→ EXTRACTED DATA

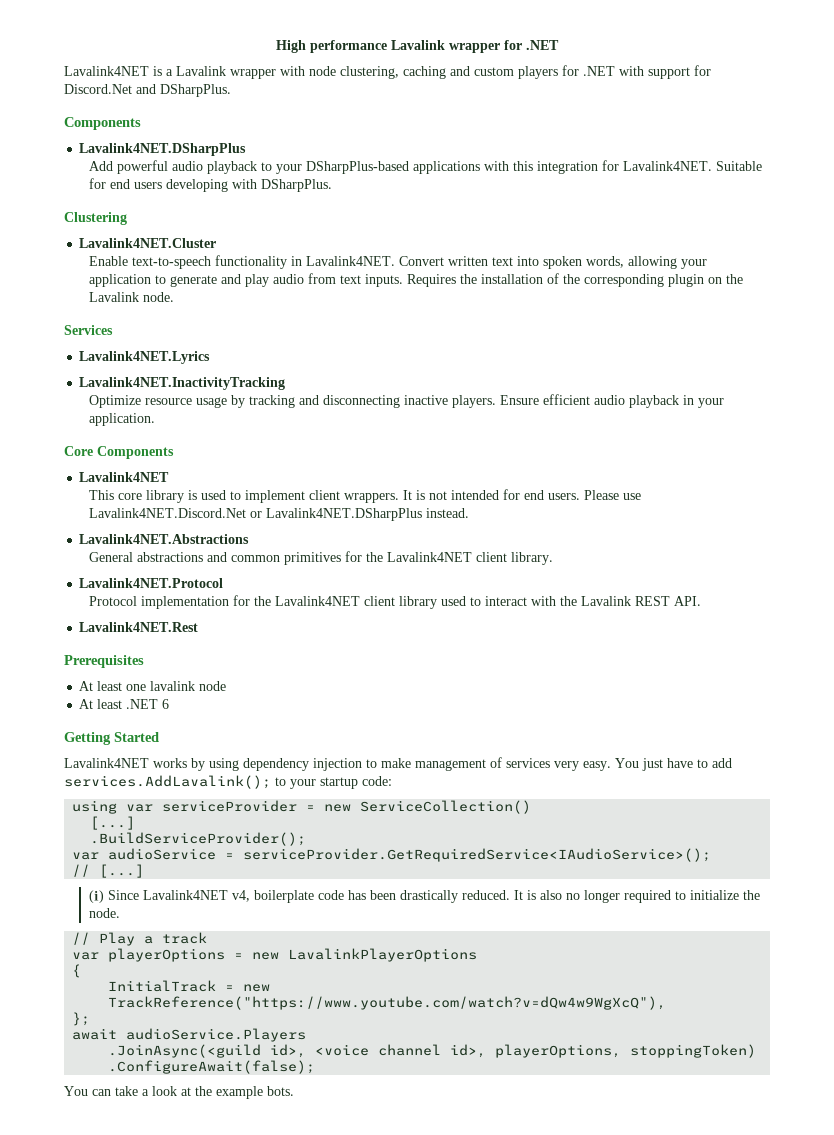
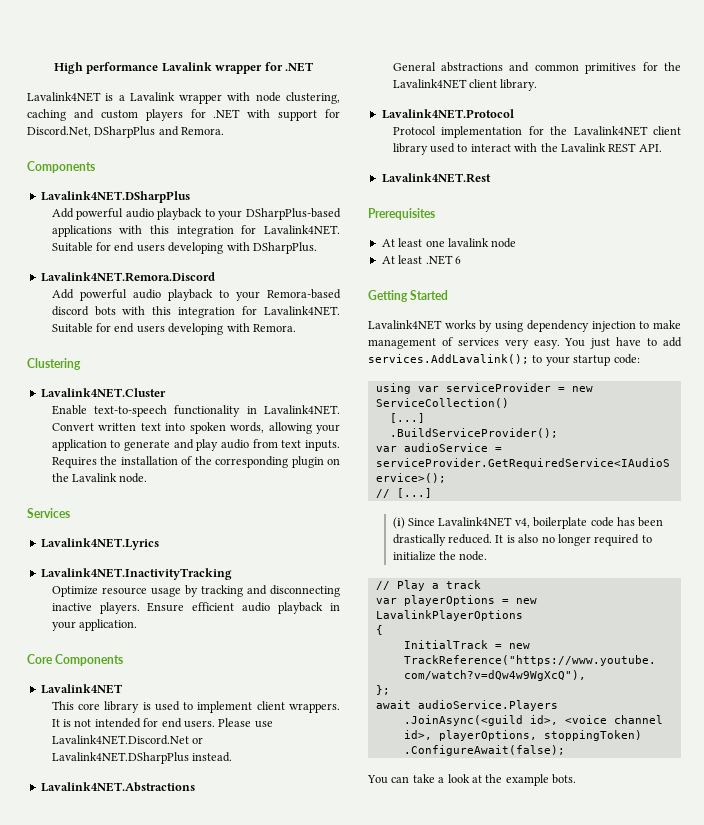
- Lavalink4NET is a Lavalink wrapper with node clustering, caching and custom players for .NET with support for Discord.Net and DSharpPlus.
+ Lavalink4NET is a Lavalink wrapper with node clustering, caching and custom players for .NET with support for Discord.Net, DSharpPlus and Remora.
+ Lavalink4NET.Remora.Discord
+ Add powerful audio playback to your Remora-based discord bots with this integration for Lavalink4NET. Suitable for end users developing with Remora.

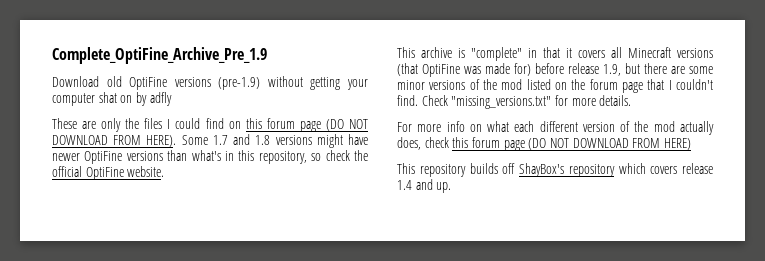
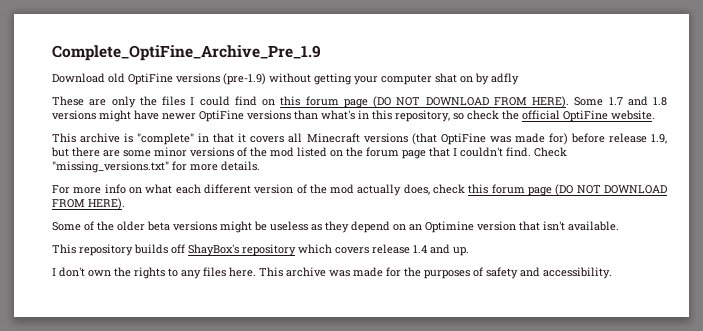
- For more info on what each different version of the mod actually does, check this forum page (DO NOT DOWNLOAD FROM HERE)
+ For more info on what each different version of the mod actually does, check this forum page (DO NOT DOWNLOAD FROM HERE).
+ Some of the older beta versions might be useless as they depend on an Optimine version that isn't available.
+ I don't own the rights to any files here. This archive was made for the purposes of safety and accessibility.

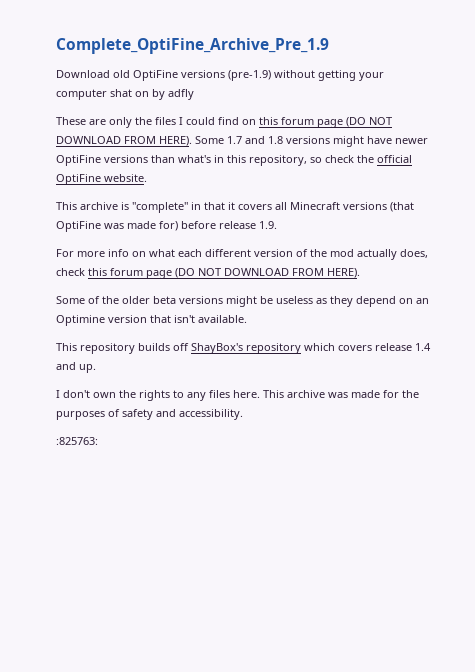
- This archive is "complete" in that it covers all Minecraft versions (that OptiFine was made for) before release 1.9, but there are some minor versions of the mod listed on the forum page that I couldn't find. Check "missing_versions.txt" for more details.
+ This archive is "complete" in that it covers all Minecraft versions (that OptiFine was made for) before release 1.9.
+ :825763:

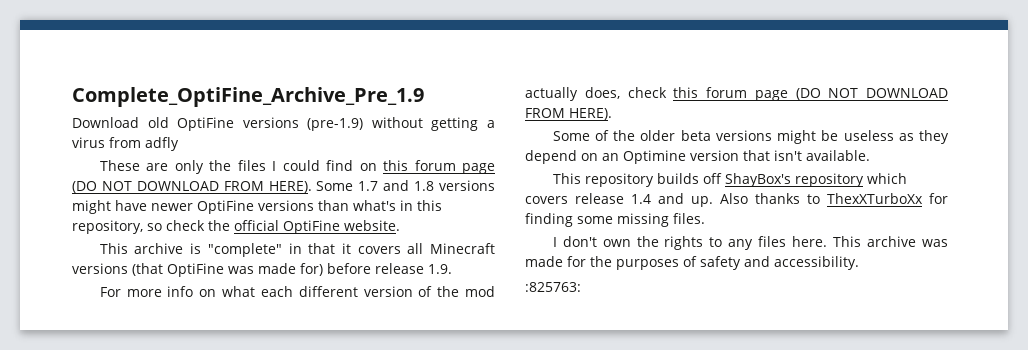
- Download old OptiFine versions (pre-1.9) without getting your computer shat on by adfly
+ Download old OptiFine versions (pre-1.9) without getting a virus from adfly
+ Also thanks to ThexXTurboXx for finding some missing files.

→ EXERCISE AIM
For the string "versions", count the lines of the entries above that include it; answer with the number only.

→ ANSWER TO THIS TASK
5